To do
Please transcribe every entry below exactly, without including the pictures.

Material for the task
________________

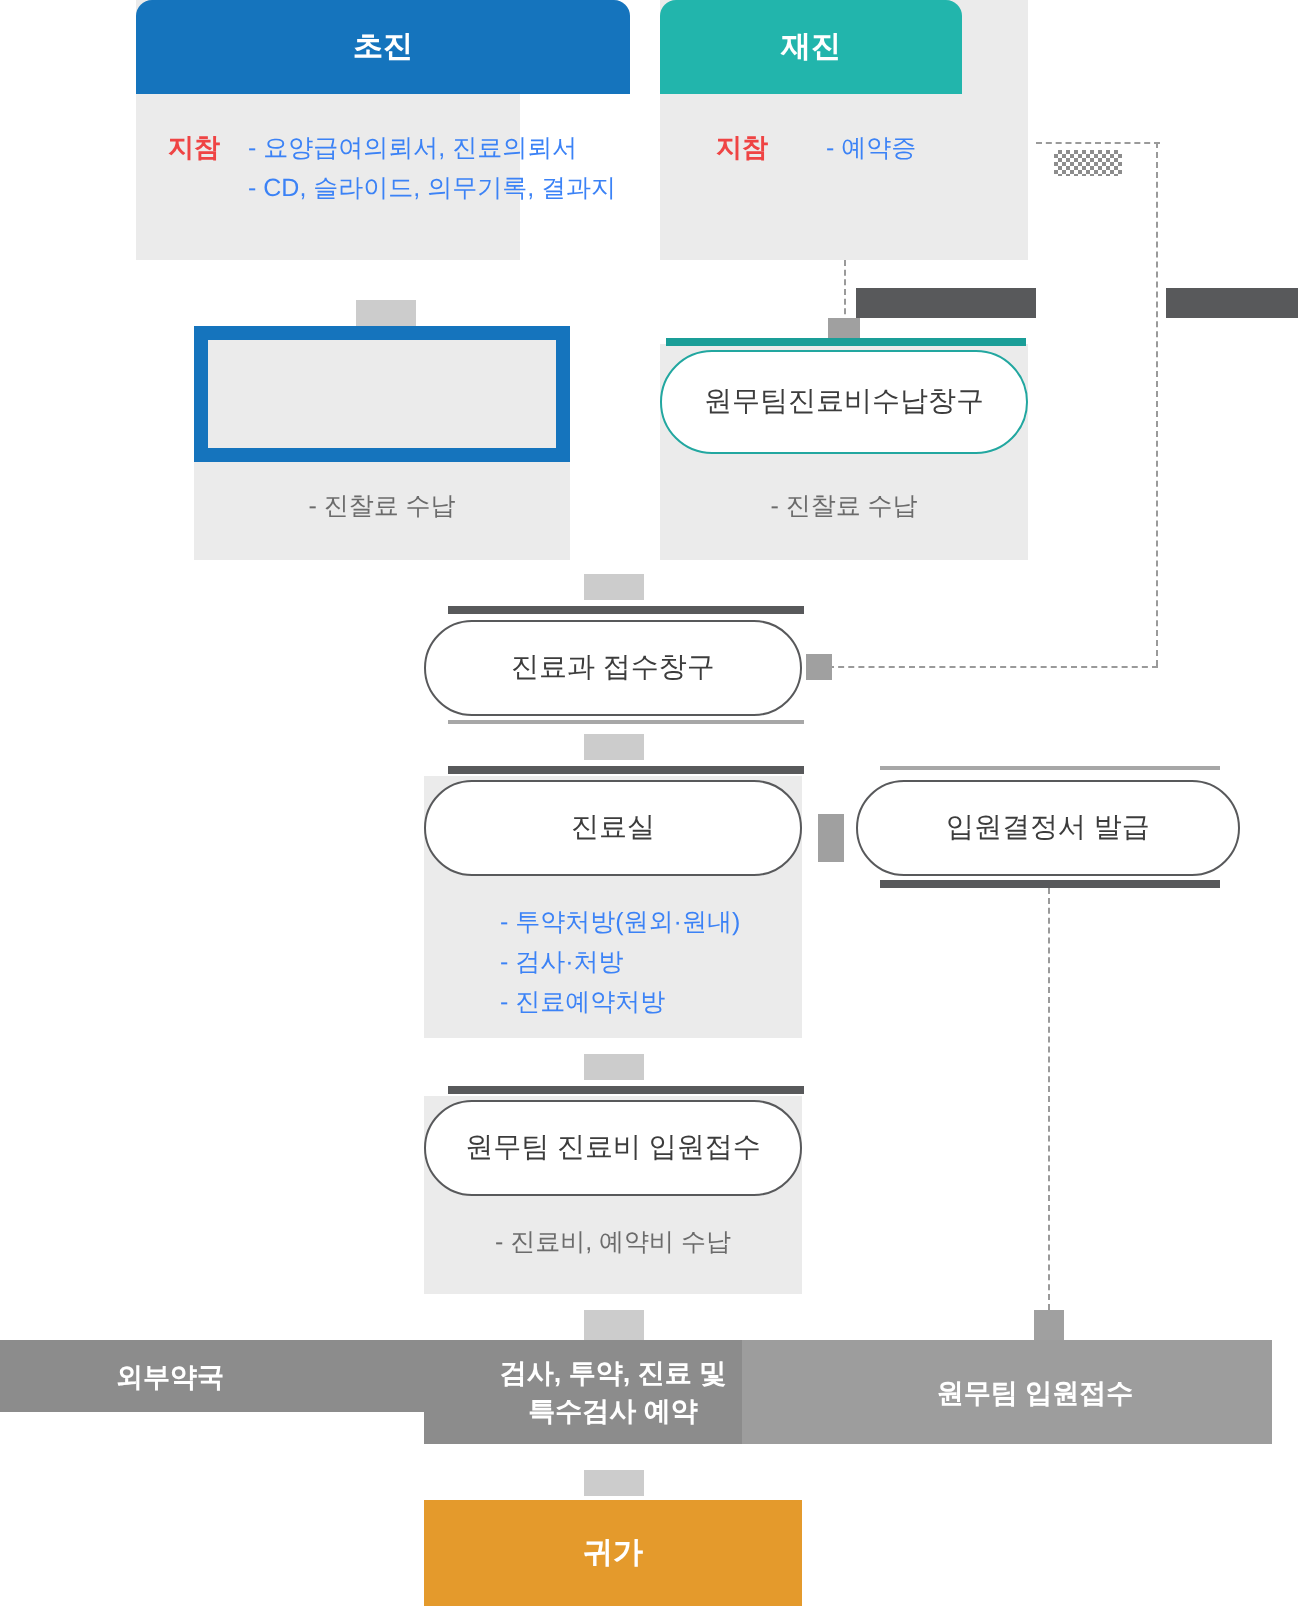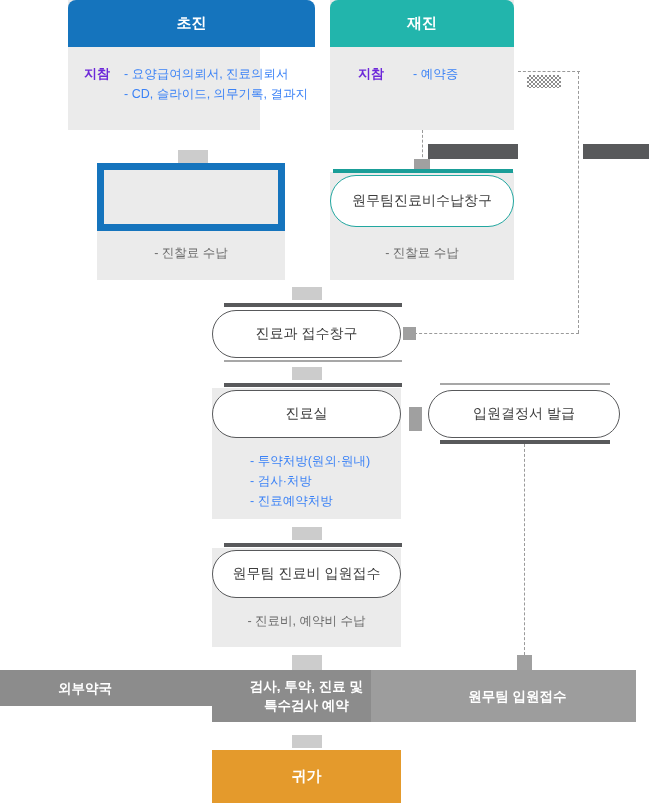"재진" div.card-head { width: 184px -> 151px }
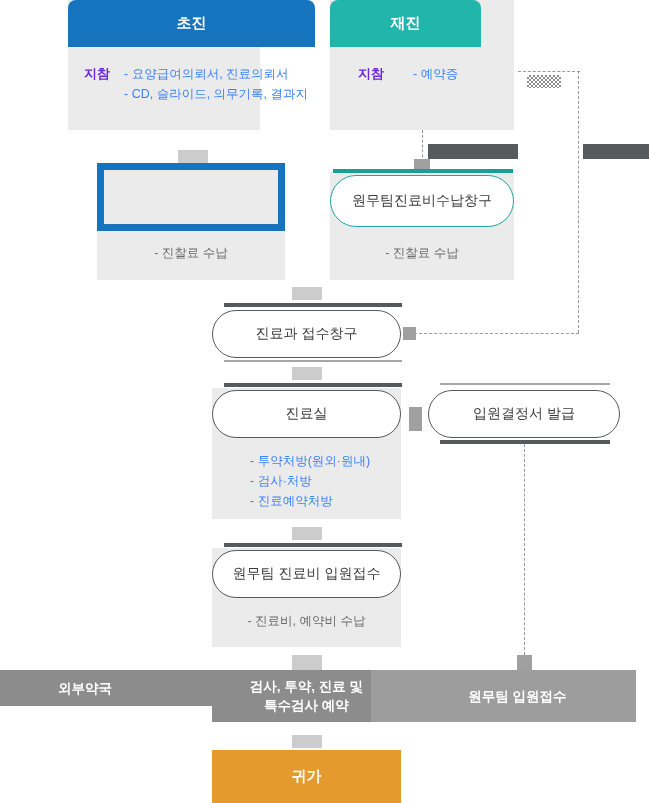"지참" .note-label { color: #6d28d9 -> #ef4444 }
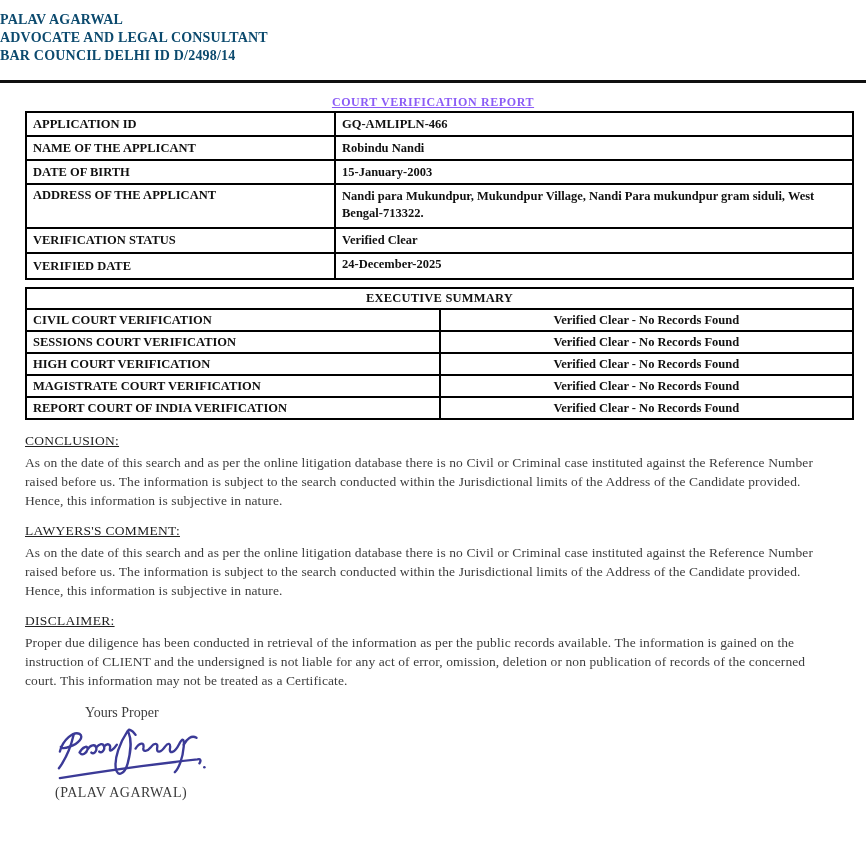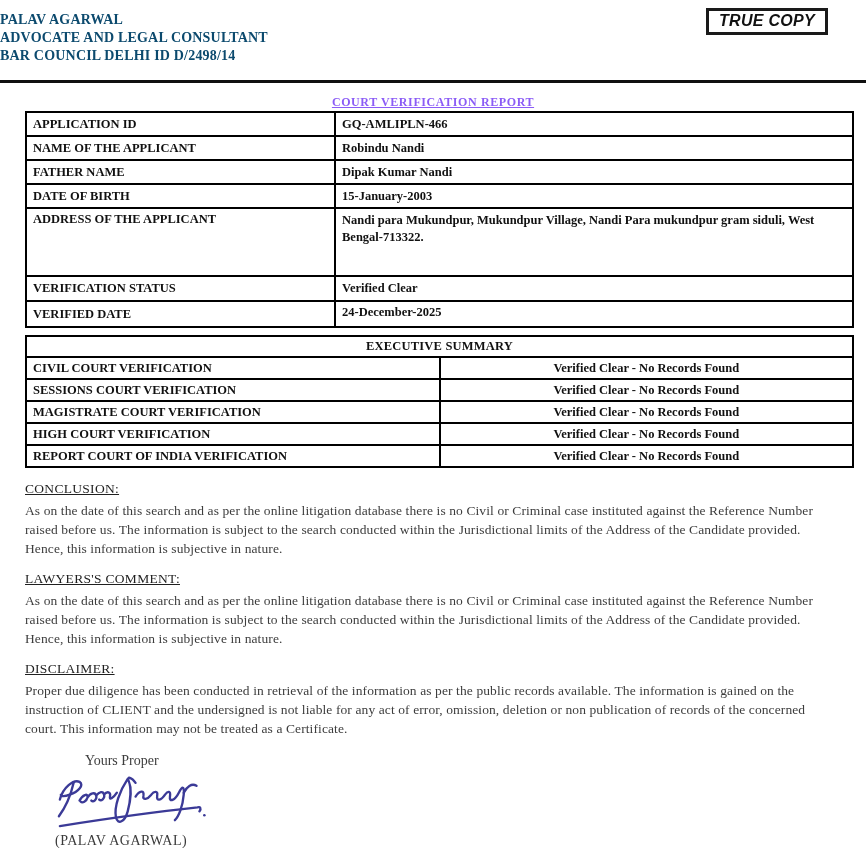"TRUE COPY" div.stamp { html: <div>TRUE COPY</div> -> none }
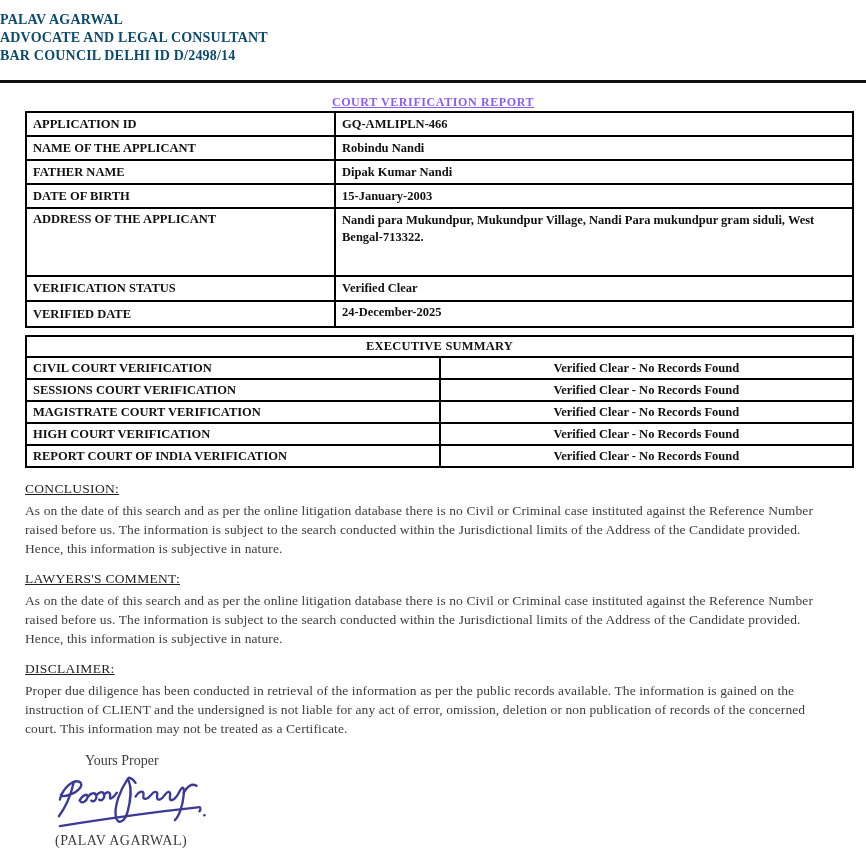"FATHER NAME" tr.r-std { html: <tr> <td>FATHER NAME</td> <td>Dipak Kumar Nandi</td> </tr> -> none }
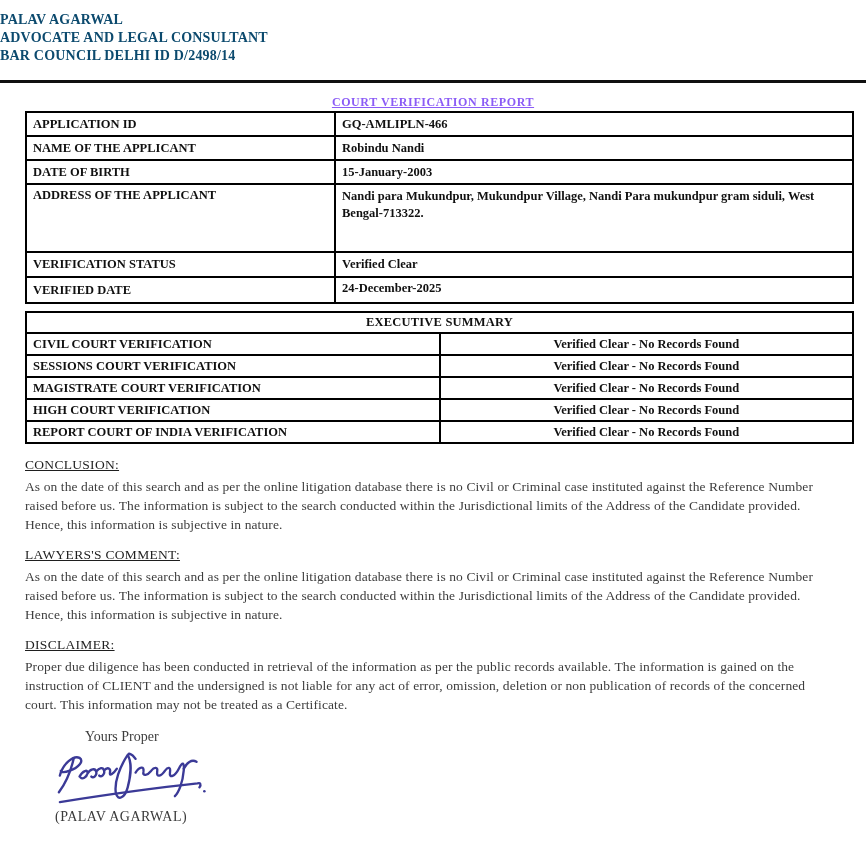"ADDRESS OF THE APPLICANT" tr.r-addr td { height: 68px -> 44px }
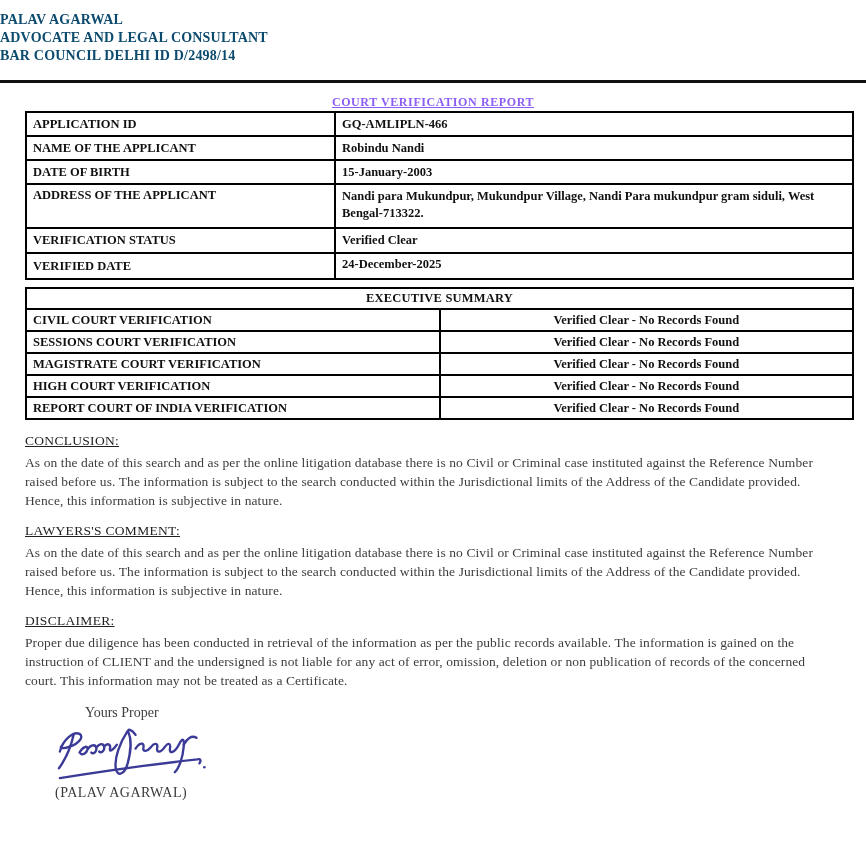"MAGISTRATE COURT VERIFICATION" tr.s-row { order: before "HIGH COURT VERIFICATION" -> after "HIGH COURT VERIFICATION" }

________________

Answer space
"재진" div.card-head { width: 184px -> 151px }
"지참" .note-label { color: #6d28d9 -> #ef4444 }
"TRUE COPY" div.stamp { html: <div>TRUE COPY</div> -> none }
"FATHER NAME" tr.r-std { html: <tr> <td>FATHER NAME</td> <td>Dipak Kumar Nandi</td> </tr> -> none }
"ADDRESS OF THE APPLICANT" tr.r-addr td { height: 68px -> 44px }
"MAGISTRATE COURT VERIFICATION" tr.s-row { order: before "HIGH COURT VERIFICATION" -> after "HIGH COURT VERIFICATION" }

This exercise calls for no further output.